Task directions: With nothing omitted, transcribe the entries exactly as written.

Revision comparison data
• • • •
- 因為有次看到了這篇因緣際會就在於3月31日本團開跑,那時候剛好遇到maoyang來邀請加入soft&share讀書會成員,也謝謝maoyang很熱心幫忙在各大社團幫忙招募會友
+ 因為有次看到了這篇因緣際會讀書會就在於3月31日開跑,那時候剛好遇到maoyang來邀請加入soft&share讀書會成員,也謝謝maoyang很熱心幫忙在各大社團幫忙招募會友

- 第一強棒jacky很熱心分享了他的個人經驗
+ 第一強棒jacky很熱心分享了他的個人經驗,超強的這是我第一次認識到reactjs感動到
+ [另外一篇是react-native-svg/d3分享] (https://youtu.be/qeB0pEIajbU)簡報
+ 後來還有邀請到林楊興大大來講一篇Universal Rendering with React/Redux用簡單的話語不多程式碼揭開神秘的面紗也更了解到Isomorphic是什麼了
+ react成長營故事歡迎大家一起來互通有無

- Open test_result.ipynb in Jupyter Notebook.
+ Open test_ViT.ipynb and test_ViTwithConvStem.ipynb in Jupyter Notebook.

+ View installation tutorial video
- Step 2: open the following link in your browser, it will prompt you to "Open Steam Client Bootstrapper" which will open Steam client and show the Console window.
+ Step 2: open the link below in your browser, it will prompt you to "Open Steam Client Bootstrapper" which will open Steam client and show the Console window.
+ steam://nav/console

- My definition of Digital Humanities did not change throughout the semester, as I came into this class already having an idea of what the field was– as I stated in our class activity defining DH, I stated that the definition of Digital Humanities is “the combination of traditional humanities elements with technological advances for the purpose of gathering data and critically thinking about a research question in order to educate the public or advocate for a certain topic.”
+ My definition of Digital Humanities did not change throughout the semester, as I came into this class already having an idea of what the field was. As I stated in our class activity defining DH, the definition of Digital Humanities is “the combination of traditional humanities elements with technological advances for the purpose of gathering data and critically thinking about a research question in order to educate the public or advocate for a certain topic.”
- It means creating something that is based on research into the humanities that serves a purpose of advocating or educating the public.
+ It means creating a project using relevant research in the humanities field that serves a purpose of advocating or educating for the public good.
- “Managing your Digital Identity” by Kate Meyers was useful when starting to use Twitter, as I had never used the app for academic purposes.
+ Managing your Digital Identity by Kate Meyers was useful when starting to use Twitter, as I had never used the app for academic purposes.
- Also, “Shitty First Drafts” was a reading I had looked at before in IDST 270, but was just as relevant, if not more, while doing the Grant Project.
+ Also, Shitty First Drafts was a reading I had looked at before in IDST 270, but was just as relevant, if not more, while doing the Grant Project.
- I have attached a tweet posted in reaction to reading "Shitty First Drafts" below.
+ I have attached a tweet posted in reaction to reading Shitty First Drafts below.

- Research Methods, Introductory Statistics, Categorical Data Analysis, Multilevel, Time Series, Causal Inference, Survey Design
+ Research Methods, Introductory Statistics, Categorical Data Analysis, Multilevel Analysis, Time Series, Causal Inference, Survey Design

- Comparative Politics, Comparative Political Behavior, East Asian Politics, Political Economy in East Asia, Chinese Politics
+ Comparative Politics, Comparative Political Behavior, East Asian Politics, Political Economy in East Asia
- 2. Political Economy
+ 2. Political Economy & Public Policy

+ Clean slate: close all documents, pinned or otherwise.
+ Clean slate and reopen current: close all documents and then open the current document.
• • • •
Written solution:
- 因為有次看到了這篇因緣際會就在於3月31日本團開跑,那時候剛好遇到maoyang來邀請加入soft&share讀書會成員,也謝謝maoyang很熱心幫忙在各大社團幫忙招募會友
+ 因為有次看到了這篇因緣際會讀書會就在於3月31日開跑,那時候剛好遇到maoyang來邀請加入soft&share讀書會成員,也謝謝maoyang很熱心幫忙在各大社團幫忙招募會友

- 第一強棒jacky很熱心分享了他的個人經驗
+ 第一強棒jacky很熱心分享了他的個人經驗,超強的這是我第一次認識到reactjs感動到
+ [另外一篇是react-native-svg/d3分享] (https://youtu.be/qeB0pEIajbU)簡報
+ 後來還有邀請到林楊興大大來講一篇Universal Rendering with React/Redux用簡單的話語不多程式碼揭開神秘的面紗也更了解到Isomorphic是什麼了
+ react成長營故事歡迎大家一起來互通有無

- Open test_result.ipynb in Jupyter Notebook.
+ Open test_ViT.ipynb and test_ViTwithConvStem.ipynb in Jupyter Notebook.

+ View installation tutorial video
- Step 2: open the following link in your browser, it will prompt you to "Open Steam Client Bootstrapper" which will open Steam client and show the Console window.
+ Step 2: open the link below in your browser, it will prompt you to "Open Steam Client Bootstrapper" which will open Steam client and show the Console window.
+ steam://nav/console

- My definition of Digital Humanities did not change throughout the semester, as I came into this class already having an idea of what the field was– as I stated in our class activity defining DH, I stated that the definition of Digital Humanities is “the combination of traditional humanities elements with technological advances for the purpose of gathering data and critically thinking about a research question in order to educate the public or advocate for a certain topic.”
+ My definition of Digital Humanities did not change throughout the semester, as I came into this class already having an idea of what the field was. As I stated in our class activity defining DH, the definition of Digital Humanities is “the combination of traditional humanities elements with technological advances for the purpose of gathering data and critically thinking about a research question in order to educate the public or advocate for a certain topic.”
- It means creating something that is based on research into the humanities that serves a purpose of advocating or educating the public.
+ It means creating a project using relevant research in the humanities field that serves a purpose of advocating or educating for the public good.
- “Managing your Digital Identity” by Kate Meyers was useful when starting to use Twitter, as I had never used the app for academic purposes.
+ Managing your Digital Identity by Kate Meyers was useful when starting to use Twitter, as I had never used the app for academic purposes.
- Also, “Shitty First Drafts” was a reading I had looked at before in IDST 270, but was just as relevant, if not more, while doing the Grant Project.
+ Also, Shitty First Drafts was a reading I had looked at before in IDST 270, but was just as relevant, if not more, while doing the Grant Project.
- I have attached a tweet posted in reaction to reading "Shitty First Drafts" below.
+ I have attached a tweet posted in reaction to reading Shitty First Drafts below.

- Research Methods, Introductory Statistics, Categorical Data Analysis, Multilevel, Time Series, Causal Inference, Survey Design
+ Research Methods, Introductory Statistics, Categorical Data Analysis, Multilevel Analysis, Time Series, Causal Inference, Survey Design

- Comparative Politics, Comparative Political Behavior, East Asian Politics, Political Economy in East Asia, Chinese Politics
+ Comparative Politics, Comparative Political Behavior, East Asian Politics, Political Economy in East Asia
- 2. Political Economy
+ 2. Political Economy & Public Policy

+ Clean slate: close all documents, pinned or otherwise.
+ Clean slate and reopen current: close all documents and then open the current document.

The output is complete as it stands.